As anyone who has been paying attention surely already knows, Mitski’s latest album, Laurel Hell (out today via Dead Oceans) almost didn’t happen. In 2019, the singer announced she was going on an indefinite hiatus, leaving music and public life behind after ascending to a level of fame that indie music fans who had watched her emerge from the DIY punk scene would never have anticipated for her. Since those early days, she had honed a more sophisticated, complex musical palette, and after the breakout success of albums like Bury Me at Makeout Creek and Puberty 2, the more pop-forward Be the Cowboy cemented her mainstream popularity. After years of non-stop touring, late-night TV performances and thousands and thousands of fans with a deep attachment to her — one that, in many cases, verged on a sense of entitlement to her and her personal life — she became disillusioned with it all. She was ready to walk and, as she put it in a tweet announcing her final performance in Central Park, “be a human again.” And then she remembered she had one more record to turn in.
Yes, Laurel Hell‘s origins aren’t some romantic case of inspiration striking and convincing her to return to music, but rather the result of her owing her label one more album. “I contractually had to release it,” she recently told Rolling Stone. “I just didn’t know whether I would ask the label to take it and keep me out of it, or I would actually go out and present it.” She chose the latter, but it’s clear on this record that she’s still got one foot out the door; Laurel Hell sees her wrestling with her decision to return to music (and, by default, all the trappings of fame and the commercial pressures from industry insiders), but it feels tossed-off and cold in parts.

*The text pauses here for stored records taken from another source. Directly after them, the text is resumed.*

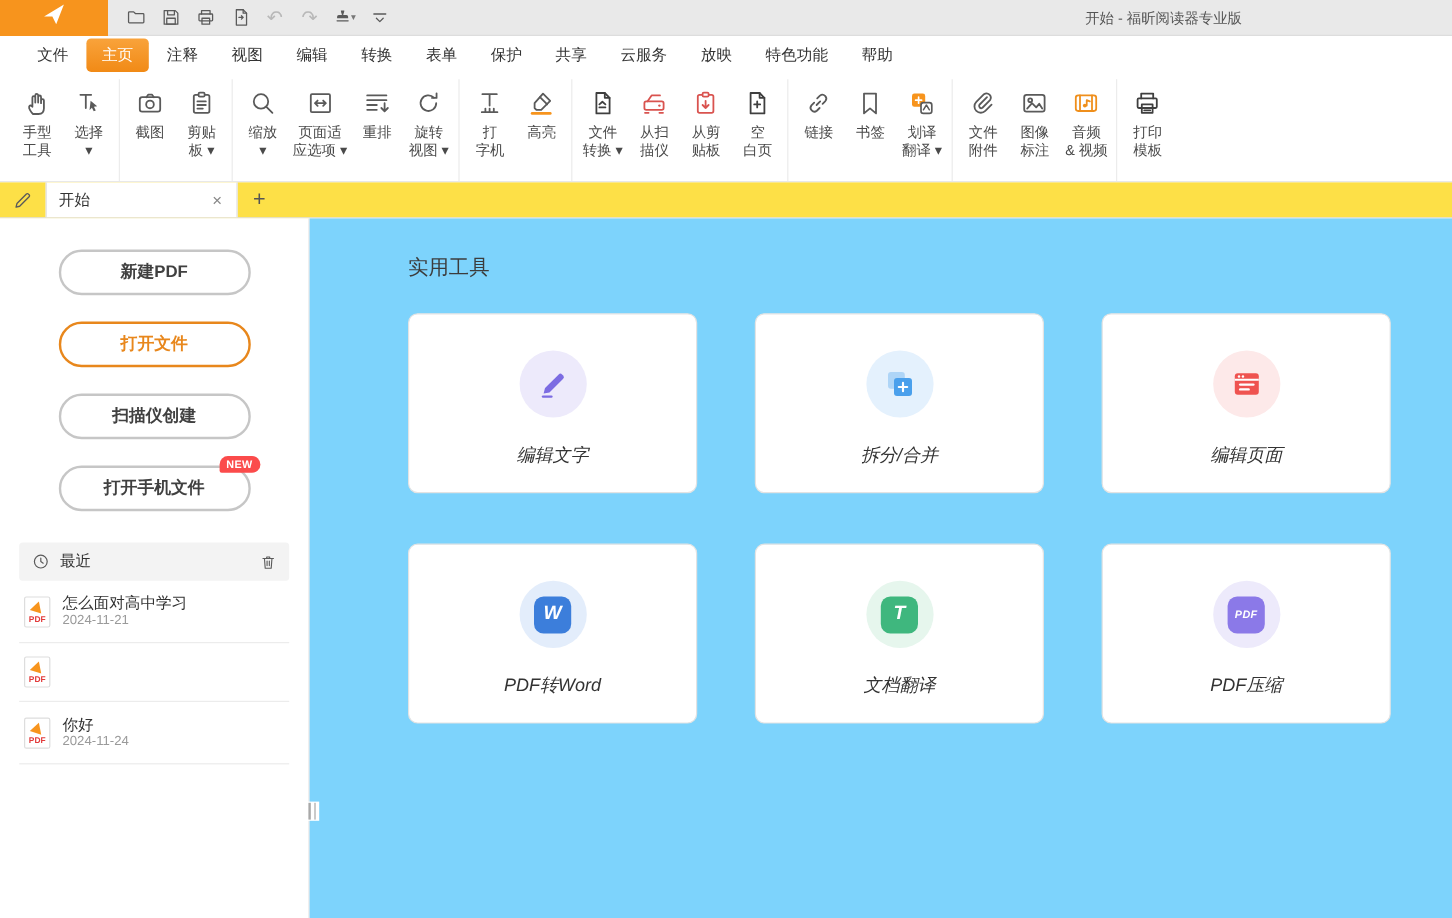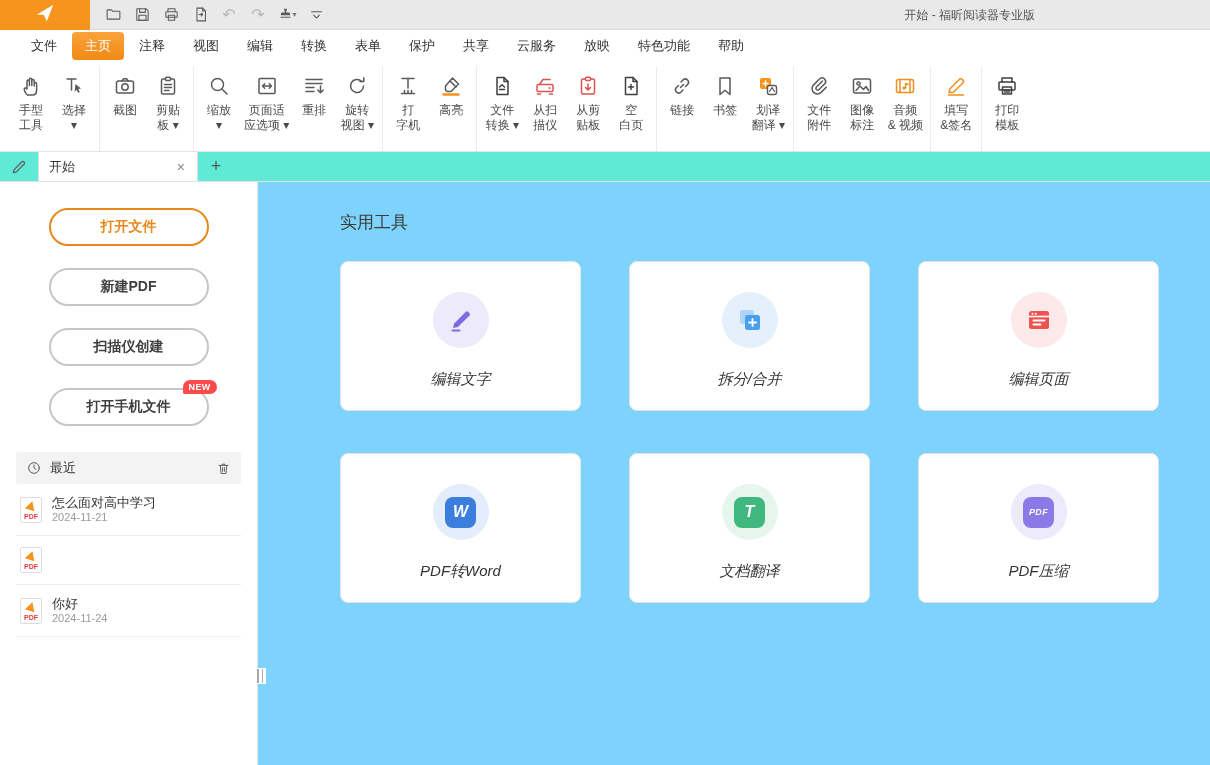--- a/index.html
+++ b/index.html
@@ -384,18 +384,6 @@
       </div>
     </div>
 
-    <div class="rgroup">
-      <div class="rb-item">
-        <span class="rb-icon">
-            <svg class="ic orange" width="24" height="24" viewBox="0 0 24 24">
-              <path d="M5 18.5l1-3.8 9.5-9.5a1.8 1.8 0 012.6 0l.9.9a1.8 1.8 0 010 2.6L9.5 18.2z"></path>
-              <path d="M4.5 21h15"></path>
-            </svg>
-          </span>
-        <span class="rb-l">填写</span>
-        <span class="rb-l">&amp;签名</span>
-      </div>
-    </div>
 
     <div class="rgroup">
       <div class="rb-item">

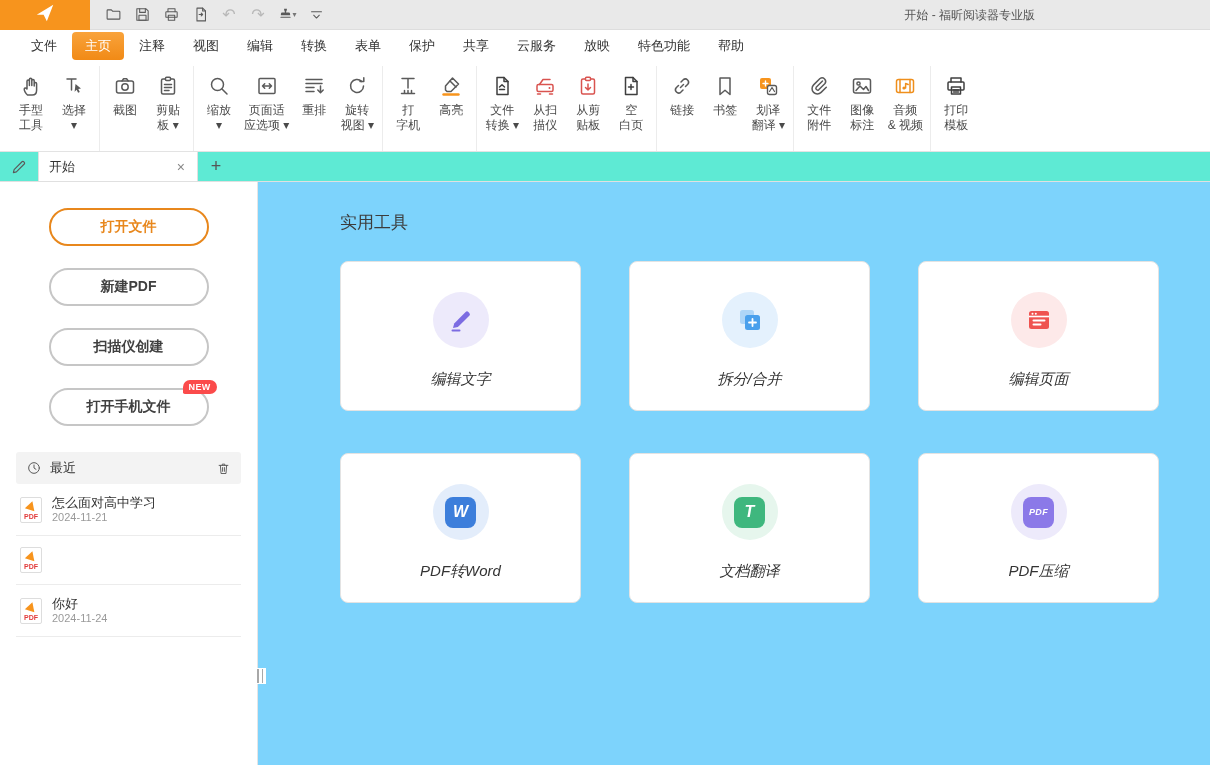--- a/index.html
+++ b/index.html
@@ -35,7 +35,7 @@
   .ic.dark{stroke:#3f3f3f;}
 
   
-  .tabbar{height:30px;flex:0 0 30px;display:flex;align-items:stretch;border-bottom:1px solid #e0e0e0;background:#5eead4;}
+  .tabbar{height:30px;flex:0 0 30px;display:flex;align-items:stretch;border-bottom:1px solid #e0e0e0;background:#fde047;}
   .tab-pencil{width:38px;display:flex;align-items:center;justify-content:center;cursor:pointer;}
   .doc-tab{width:160px;border-left:1px solid #e0e0e0;border-right:1px solid #e0e0e0;display:flex;align-items:center;padding:0 10px;gap:6px;cursor:pointer;background:#fff;}
   .doc-tab-label{font-size:13px;color:#333;flex:1;}

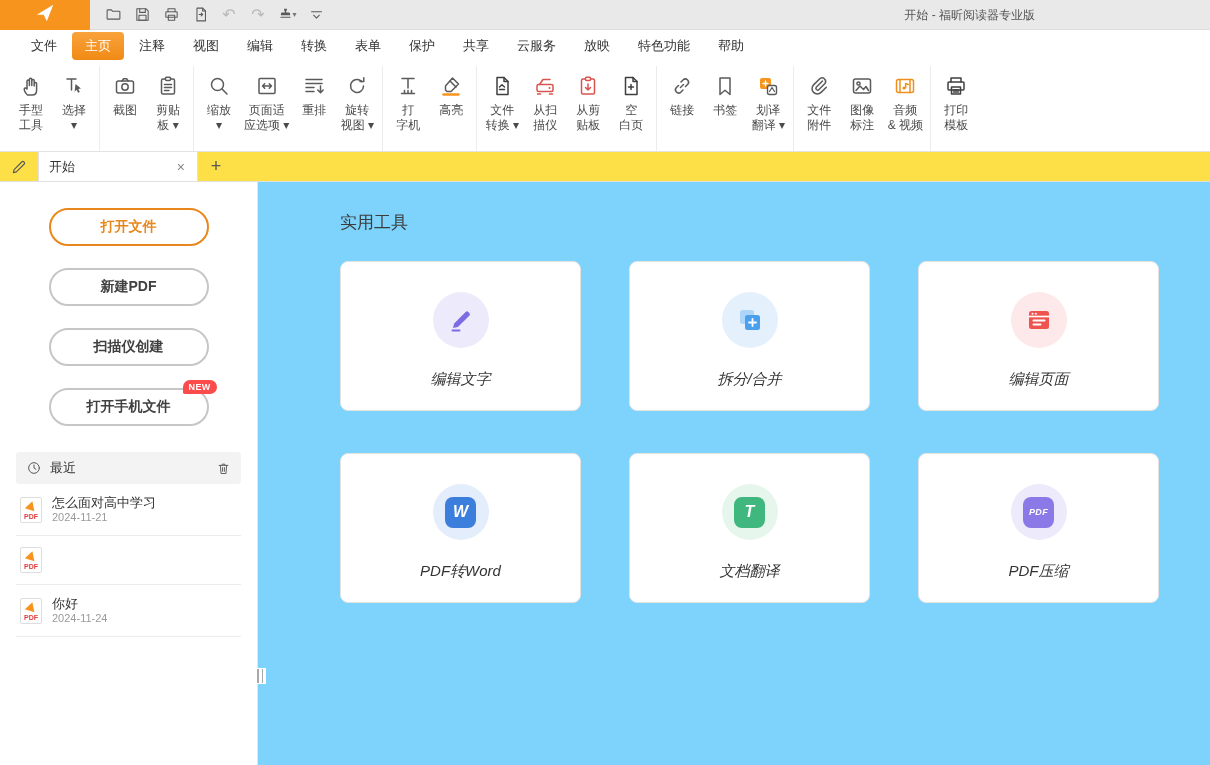--- a/index.html
+++ b/index.html
@@ -417,11 +417,11 @@
   <div class="body">
 
     <div class="sidebar">
+      <button class="sb-btn">
+        <span>新建PDF</span>
+      </button>
       <button class="sb-btn primary">
         <span>打开文件</span>
-      </button>
-      <button class="sb-btn">
-        <span>新建PDF</span>
       </button>
       <button class="sb-btn">
         <span>扫描仪创建</span>

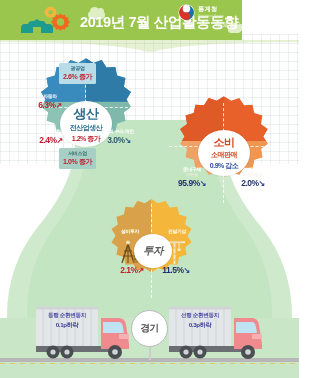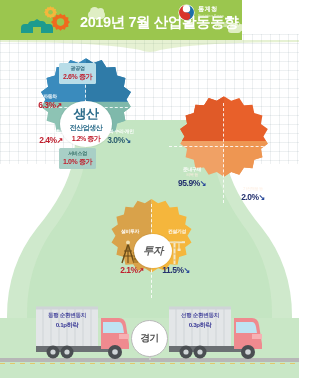--- a/index.html
+++ b/index.html
@@ -283,6 +283,11 @@
     </span>
   </div>
 
+  <div class="hub" style="left:198px; top:130px; width:52px; height:46px;">
+    <span class="hub-title" style="font-size:11px; color:#d14a1e;">소비</span>
+    <span class="hub-sub" style="font-size:7px; color:#d14a1e;">소매판매</span>
+    <span class="hub-val" style="font-size:7px; color:#2a4b9b; margin-top:1px;">0.9% 감소</span>
+  </div>
 
   <div class="gear" style="left:94px; top:198px; width:115px; height:105px;">
     <svg width="115" height="105" viewBox="0 0 100 100">

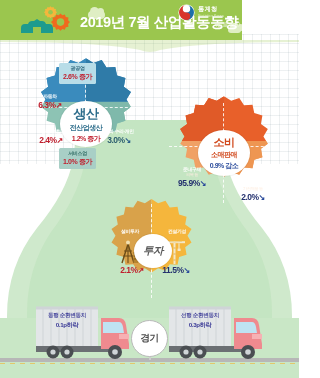--- a/index.html
+++ b/index.html
@@ -275,7 +275,7 @@
     </span>
   </div>
 
-  <div class="quad" style="left:228px; top:180px; width:50px;">
+  <div class="quad" style="left:228px; top:166px; width:50px;">
     <span class="t" style="color:#ffffff">내구재</span>
     <span class="t2" style="color:#fdede0">가전제품 등</span>
     <span class="v" style="color:#23306e">

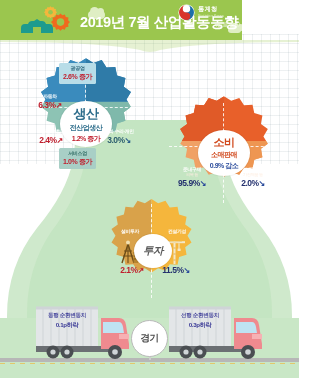--- a/index.html
+++ b/index.html
@@ -398,7 +398,7 @@
   </div>
 
   <div class="signpost" style="left:149px; top:330px; height:30px;"></div>
-  <div class="signboard" style="left:131px; top:320px; width:37px; height:37px;">
+  <div class="signboard" style="left:131px; top:310px; width:37px; height:37px;">
     <span>경기</span>
   </div>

She welcomes us in on opener “Valentine, Texas” by singing, “Let’s step carefully into the dark, once we’re in I’ll remember my way around.” It’s just one of many lines that could, in theory, be about anything — depression, a failed romantic relationship, the aimlessness that comes from months of pandemic-related isolation — but instead comes off as thinly veiled meta-commentary about her career and her relationship to her creativity. On the excellent single “Working for the Knife,” it’s even more obvious: “I cry at the start of every movie, cause I guess I wish I was making things too,” she sings, before eventually admitting that, “I used to think I’d be done by 20/Now at 29, the road ahead appears the same/Though maybe at 30 I’ll see a way to change.” On “Love Me More,” she pleas for admiration (of adoring crowds, perhaps?) and seems resigned to the fact that retiring from music would rob her of a sense of purpose. “I wish that this would go away/But when I’m done singing this song, I will have to find something else/To do to keep me here,” she admits.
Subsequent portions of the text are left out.